**Material provided:**

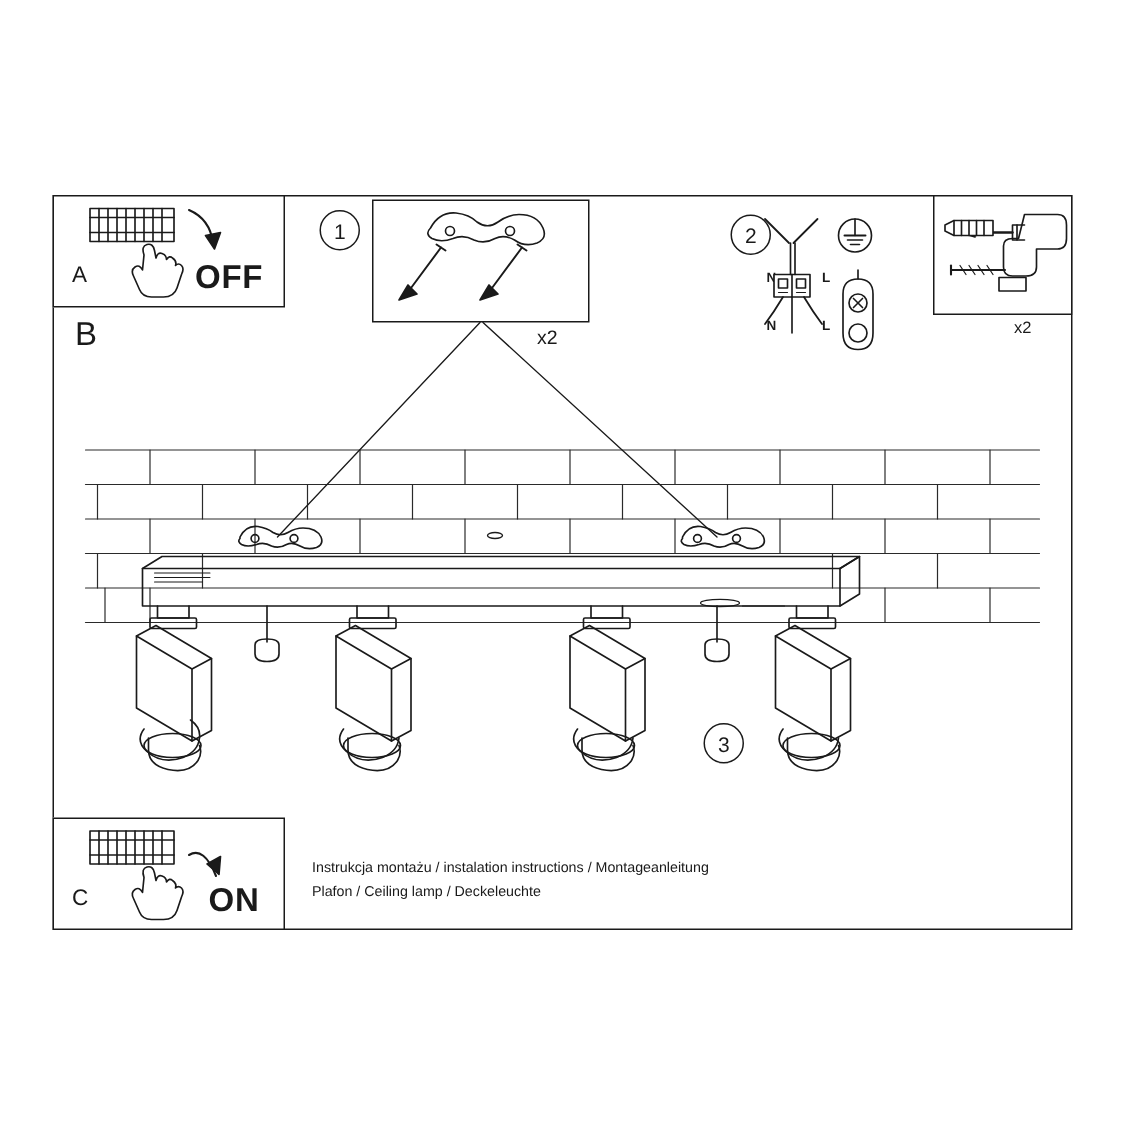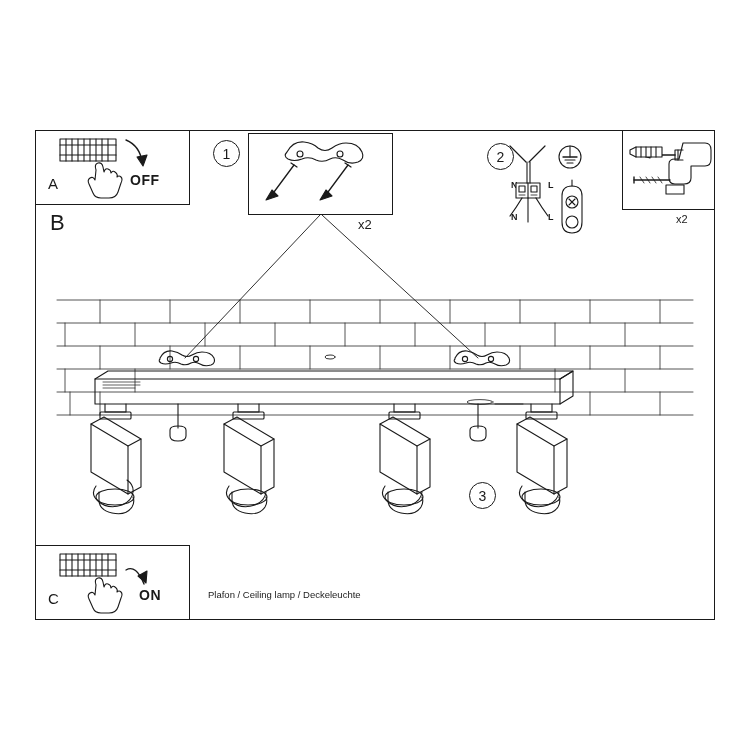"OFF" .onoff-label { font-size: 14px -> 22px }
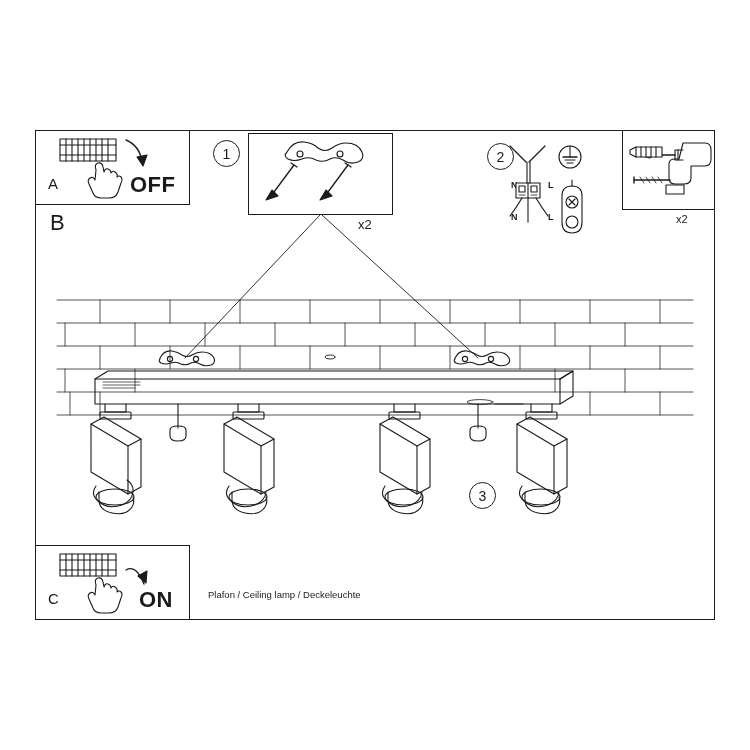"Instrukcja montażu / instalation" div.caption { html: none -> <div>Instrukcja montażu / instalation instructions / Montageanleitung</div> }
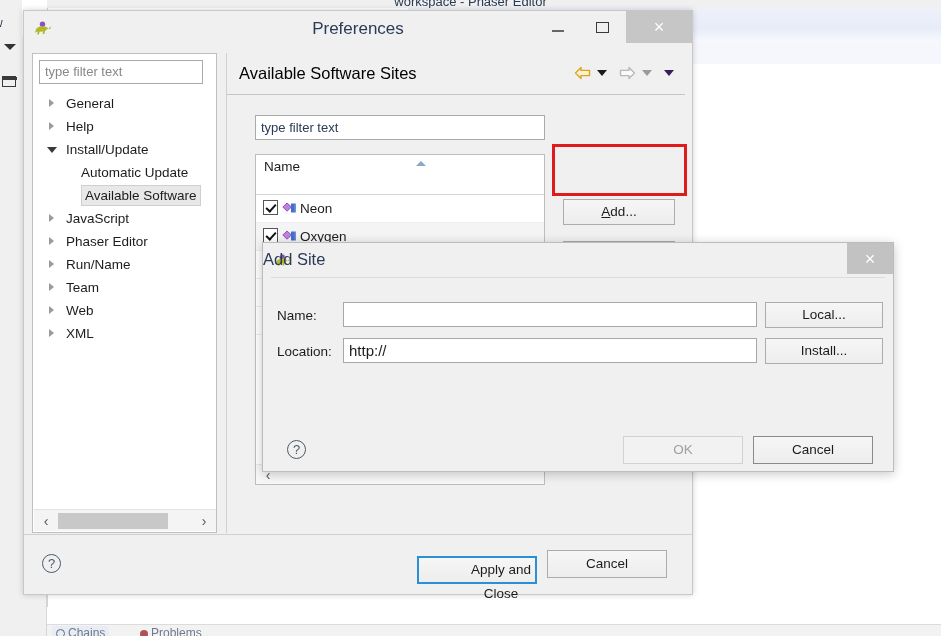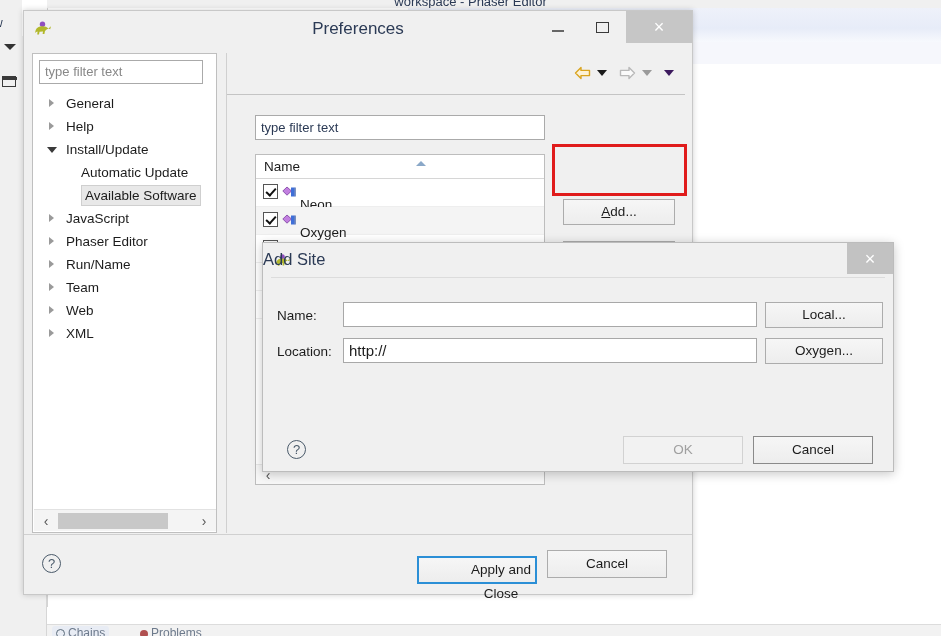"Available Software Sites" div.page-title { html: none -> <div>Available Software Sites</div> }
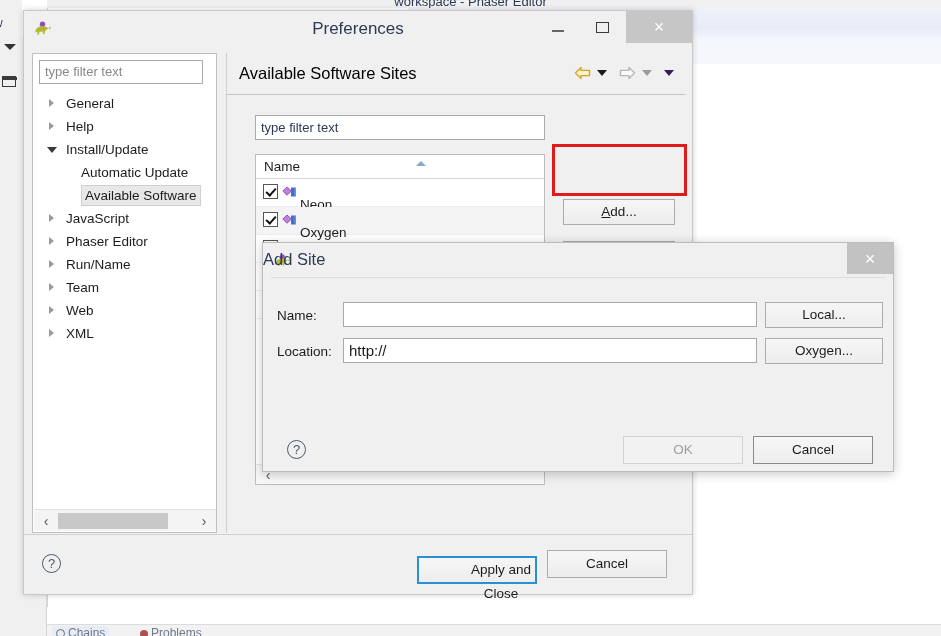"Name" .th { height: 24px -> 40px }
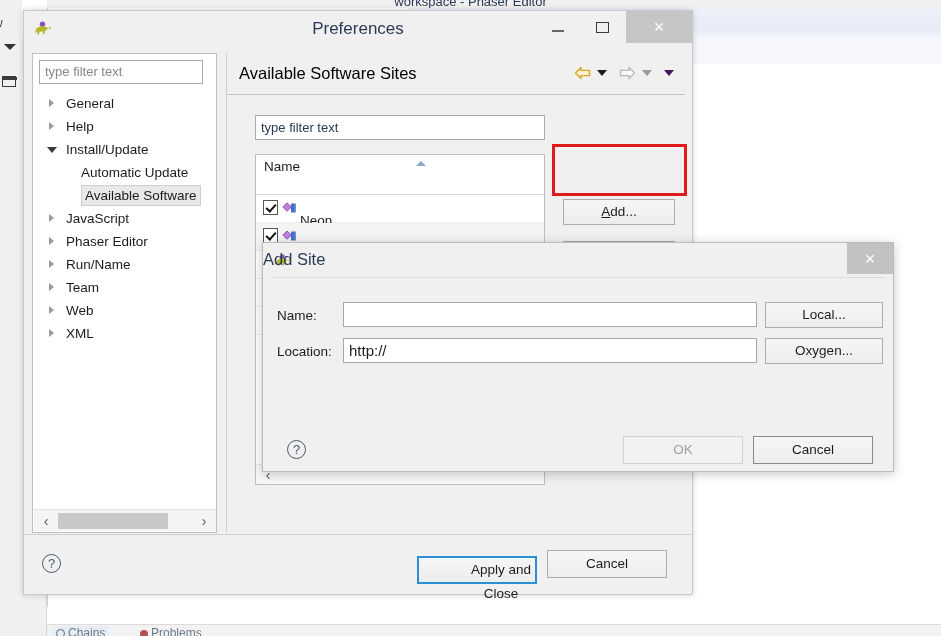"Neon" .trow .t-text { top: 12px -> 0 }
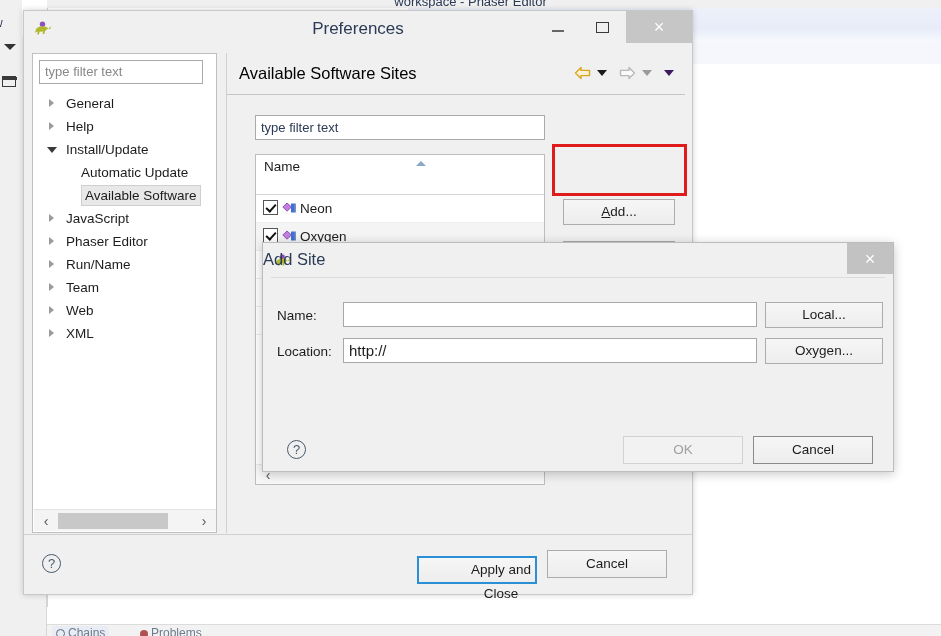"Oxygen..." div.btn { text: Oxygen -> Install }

**What you need to do:**
Set down, in exact form, only the lines that start at the one containing "none -> <div>Available" and finish at the last line of the material; pictures do not go in.

**Exercise result:**
"Available Software Sites" div.page-title { html: none -> <div>Available Software Sites</div> }
"Name" .th { height: 24px -> 40px }
"Neon" .trow .t-text { top: 12px -> 0 }
"Oxygen..." div.btn { text: Oxygen -> Install }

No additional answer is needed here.